Objective Insulin glargine 300 (Gla-300) provides less hypoglycemia risk and more flexibility in injection time. The extent to which these effects translate into improved patient-reported outcomes (PROs) is unknown, and is the subject of this observational study.
Research design and methods Adults with type 2 diabetes treated with basal insulin for at least 6 months initiating Gla-300 were included. Data were collected at baseline (start Gla-300) and at 3-month and 6-month follow-up. Patients and physicians gave reasons for switching to Gla-300 at baseline and the extent to which Gla-300 fulfilled their expectations at 6 months. Mixed model analyses examined PRO changes over time, with emotional well-being (WHO-5 Well-Being Index) as the primary outcome. The secondary outcomes were hypoglycemia incidence, hemoglobin A1c (HbA1c), hypoglycemia worries (worry subscale of the Hypoglycemia Fear Survey), diabetes distress (short form of the Dutch version of the Problem Areas In Diabetes Scale), diabetes medication convenience (Diabetes Medication System Rating Questionnaire (DMSRQ)), sleep quality and duration (Pittsburgh Sleep Quality Index), and adherence (Summary of Diabetes Self-Care Activities).
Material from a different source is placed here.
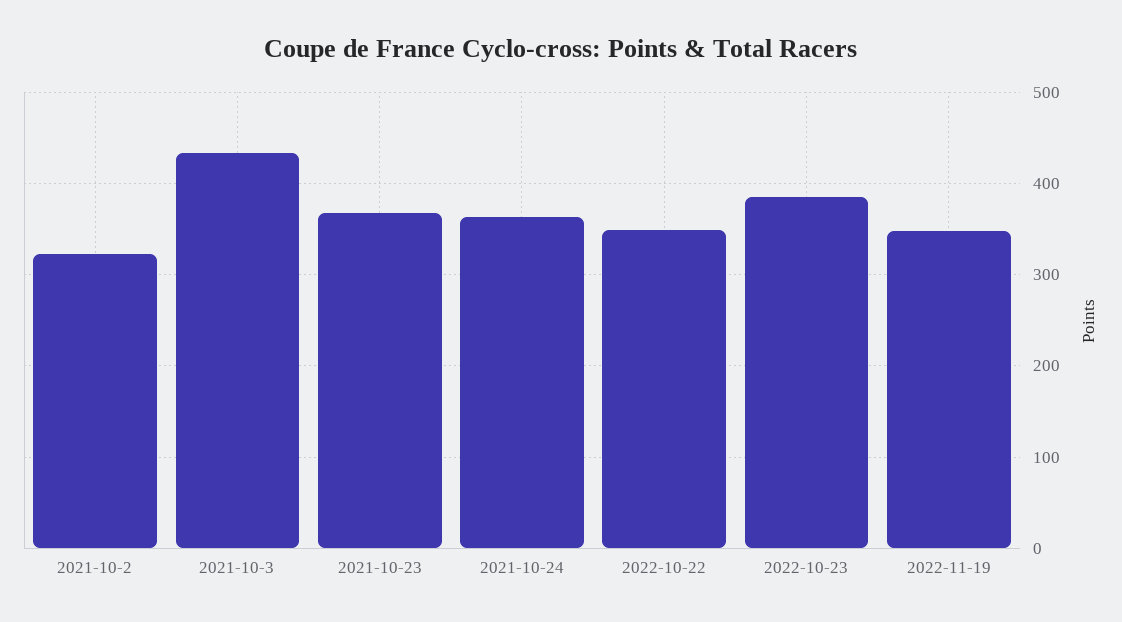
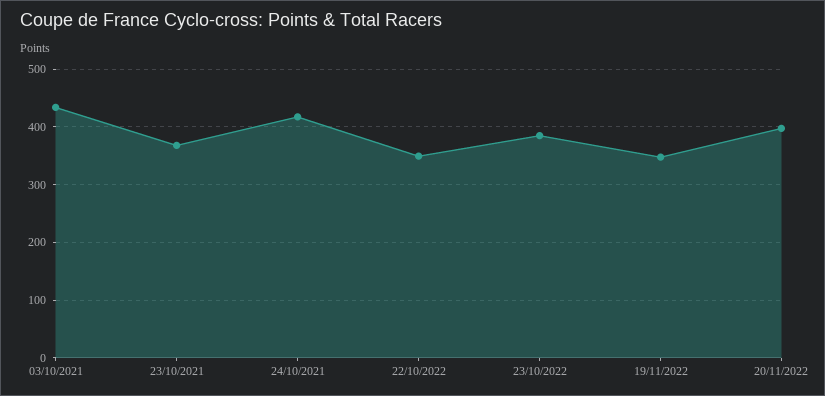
2021-10-2: 320 -> none
2021-10-24: 360 -> 420
20/11/2022: none -> 400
Results 162 patients participated: 53.70% were men, the mean age was 65.54 years (9.05), baseline mean HbA1c was 7.87% (1.15) (62.48 mmol/mol (12.61)), and mean diabetes duration was 15.14 years (6.65). Mean WHO-5 Well-Being Index scores improved non-significantly from 61.94 (19.52) at baseline (T0) to 63.83 (19.67) at 6 months (T2). Mean DMSRQ scores improved significantly from 32.96 (9.02) (T0) to 36.70 (8.85) (T2) (p<0.001). Dose (less volume) was a switching reason in 69.60% of patients and 63% of physicians, and flexibility in 33.30% and 24.70%, respectively. Gla-300 fulfilled the expectations or even better than expected in 92.30% of patients and 88.90% of physicians.
Conclusion In a relatively well-controlled sample of adults with type 2 diabetes, switching to Gla-300 improves diabetes medication convenience.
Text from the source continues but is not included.